KCM has more than 150 sponsor relationships and said it has significant repeat business. About 70% of global DCM proceeds were for third-party clients last year, and in the US more than 75% of proceeds were for non-KKR clients. 2022 was the first year more than 50% of proceeds in Europe came from third-party clients.

KCM is also aware where to fight. It does not provide M&A advice – that could raise too many conflict of interest risks, given KKR may be in the fight too.

Breakout

The firm regarded 2021 as a breakout year and that continued in 2022 despite the downdraft across the industry.

A core strength is it can offer a range of options: providing 100% of financing from KKR credit funds; a hybrid where KKR provides some credit and the rest is syndicated; and a 100% agency solution where KCM arranges, structures and distributes.

KKR brings a US$200bn credit fund business and adds another 200 people in credit investing who can be used. KCM can also use structures that have already been shown to work for KKR.

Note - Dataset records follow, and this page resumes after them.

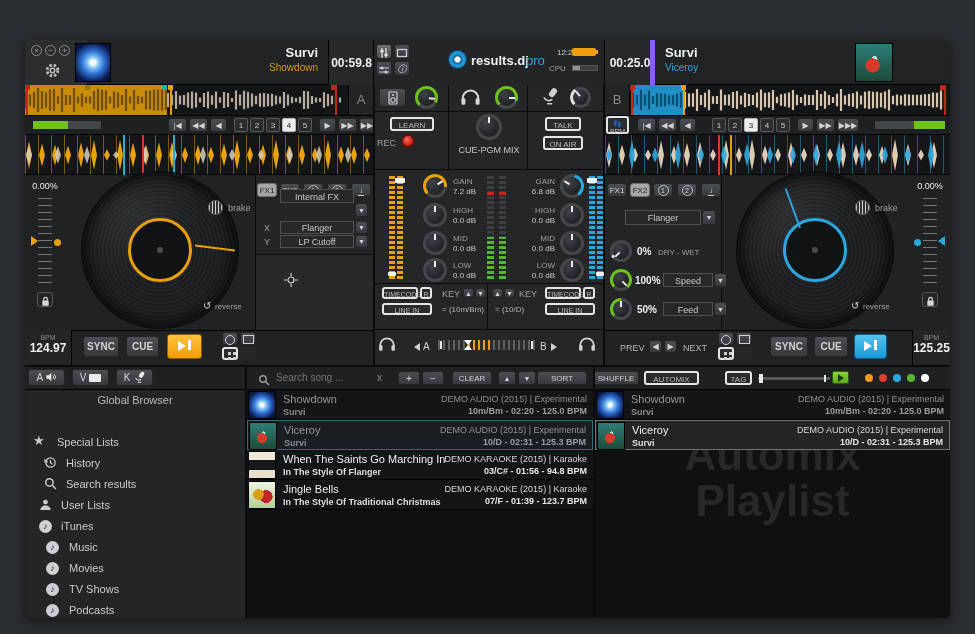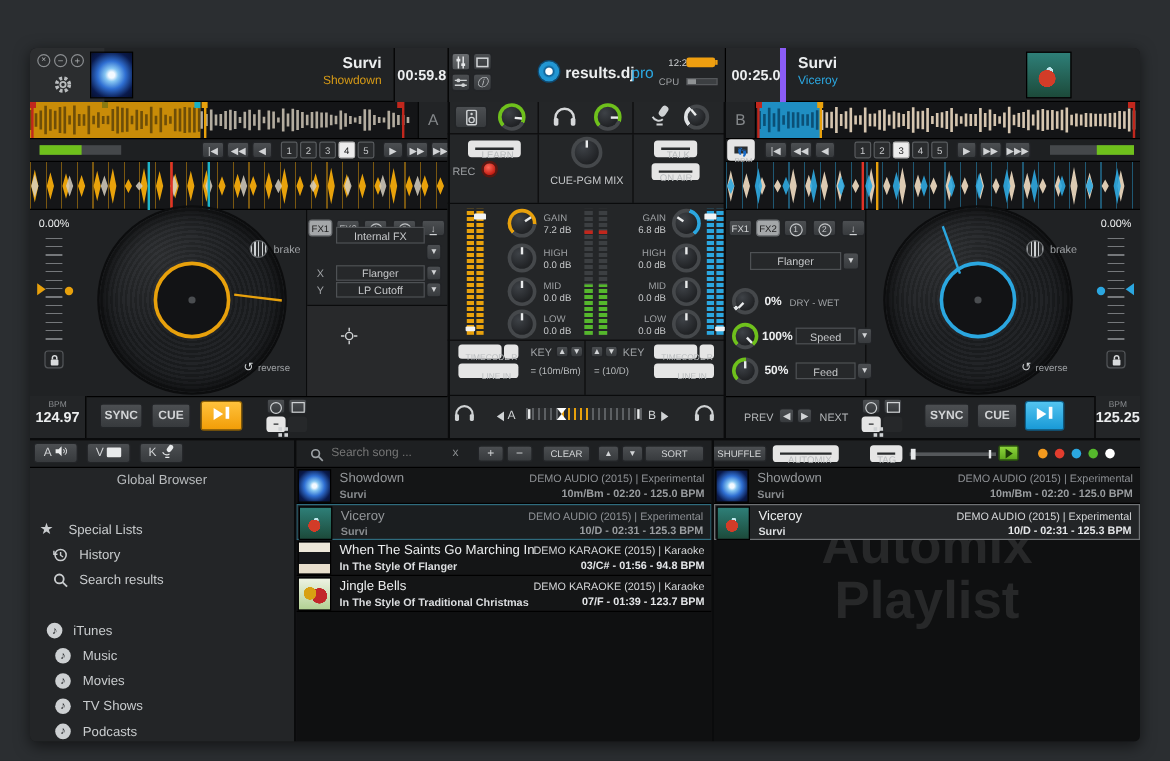--- a/index.html
+++ b/index.html
@@ -9,7 +9,7 @@
 .f7{font-size:7px}.f8{font-size:8px}.f9{font-size:9px}.f10{font-size:10px}.f11{font-size:11px}.f12{font-size:12px}.f13{font-size:13px}
 .b{font-weight:bold}
 .btn{background:linear-gradient(#4c4f52,#373a3d);border:1px solid #222427;border-radius:3px;color:#d2d4d6;text-align:center}
-.obtn{background:#292b2d;border:6px solid #e5e5e5;border-radius:3px;color:#b9bcbe;text-align:right}
+.obtn{background:#292b2d;border:2px solid #e5e5e5;border-radius:3px;color:#b9bcbe;text-align:center}
 .dd{background:#26282a;border:1px solid #4e5154;color:#c6c8ca;text-align:center;font-size:9px}
 .hline,.vline{background:#0a0b0c}
 .lab{color:#9ea1a4}

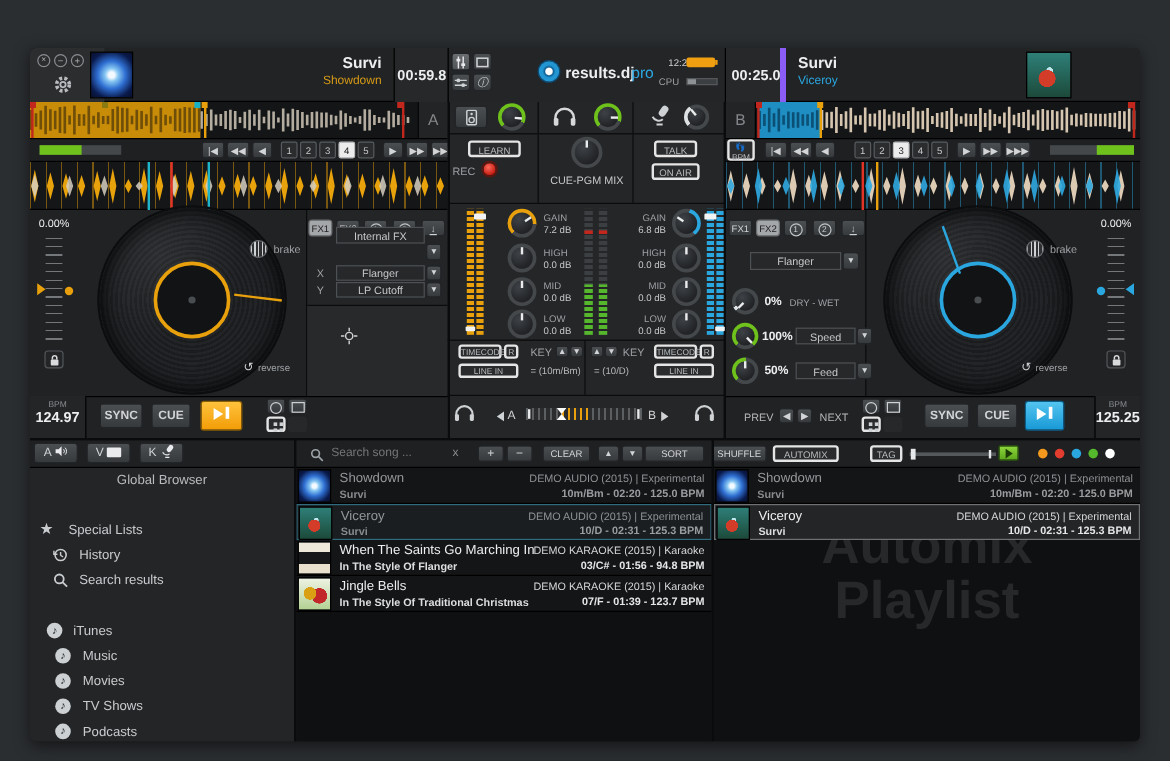--- a/index.html
+++ b/index.html
@@ -534,6 +534,13 @@
           </svg></span>
       <span class="slab" style="left:41px">Search results</span>
     </div>
+    <div class="a srow" style="top:105px">
+      <span class="sic" style="left:14px"><svg width="13" height="13" viewBox="0 0 14 14">
+            <circle cx="7" cy="4.4" r="2.6" fill="#c9ccce"></circle>
+            <path d="M1.5 13c0-3 2.5-4.8 5.5-4.8s5.5 1.8 5.5 4.8z" fill="#c9ccce"></path>
+          </svg></span>
+      <span class="slab" style="left:36px">User Lists</span>
+    </div>
     <div class="a srow" style="top:126px">
       <span class="sic" style="left:14px"><span class="mcirc">♪</span></span>
       <span class="slab" style="left:36px">iTunes</span>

Refresco was a standout deal in 2022 and typified the need to move quickly. So too a deal in March for CyrusOne, a US data centre operator bought by KKR and GIP for US$15bn. KCM structured a hybrid US$11.5bn financing package that combined real estate financing, structured financing and leveraged financing and executed the deal within five weeks. In November, KCM developed and executed an innovative securitisation package for US fibre-optic network provider MetroNet, a firm KKR has a minority stake in.

The financing package for Norgine in May used a unitranche facility, while the refinancing deal for Polyconcept used support from KKR funds when it needed to be accelerated as markets deteriorated.

KCM’s rise is part of a shifting landscape, and other private equity firms now have capital markets teams, including Apollo, Blackstone and TPG Capital. Meanwhile Goldman Sachs and other banks have big credit funds that are involved in their deals.

One banker at another firm said there was “a fascinating competitive dynamic” that had ruffled big banks, which often had deep and long-lasting relationships with private equity clients. “All of a sudden that relationship is very different,” he said.